I don’t see any mention of nibbida in the sutta.

Here’s what I’m getting at with this line of thinking. The contemplation on and development of the perception of the three characteristics (anicca, dukkha, anatta) is what leads to nibbida (SN 22.59, MN 147, elsewhere). You’ve conveniently provided MN 137 which shows that there can be somanassa based upon experiencing anicca and the domanassa based on it is related to longing for wholesome meditative attainments. So this leads me to think that nibbida is actually much closer to somanassa than domanassa. But I don’t know if it’s explicitly categorized as either or something else entirely.

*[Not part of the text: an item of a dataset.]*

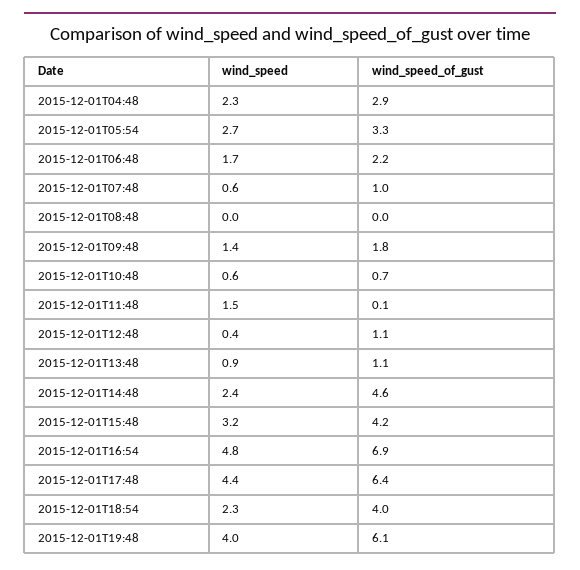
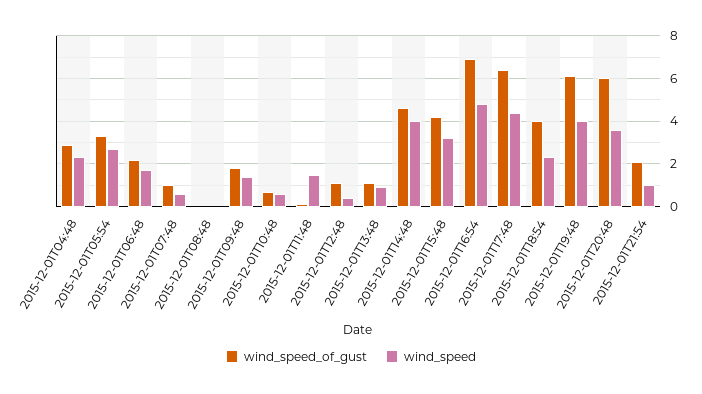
wind_speed, 2015-12-01T14:48: 2.4 -> 4
wind_speed_of_gust, 2015-12-01T20:48: none -> 6
wind_speed, 2015-12-01T20:48: none -> 3.5
wind_speed_of_gust, 2015-12-01T21:54: none -> 2
wind_speed, 2015-12-01T21:54: none -> 1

Nibbida isn’t explicitly mentioned alright. I read this passage in MN 137 as implicitly pointing to the standard sequence of seeing into true nature of the reality/the aggregates, leading to nibbida (revulsion/disenchantment), virago and then nirodha. Nibbida sounds to some degree unpleasant to me, but from the suttas seems a necessary, therefore wholesome, but still somewhat distressing/unpleasant phase of the path (and a quite advanced phase also). Some Pali words potentially have quite a wide range. Putting nibbida under the umbrella of domanassa seems like a not unreasonable classification to me (though would be nice to see some other sutta references on the topic).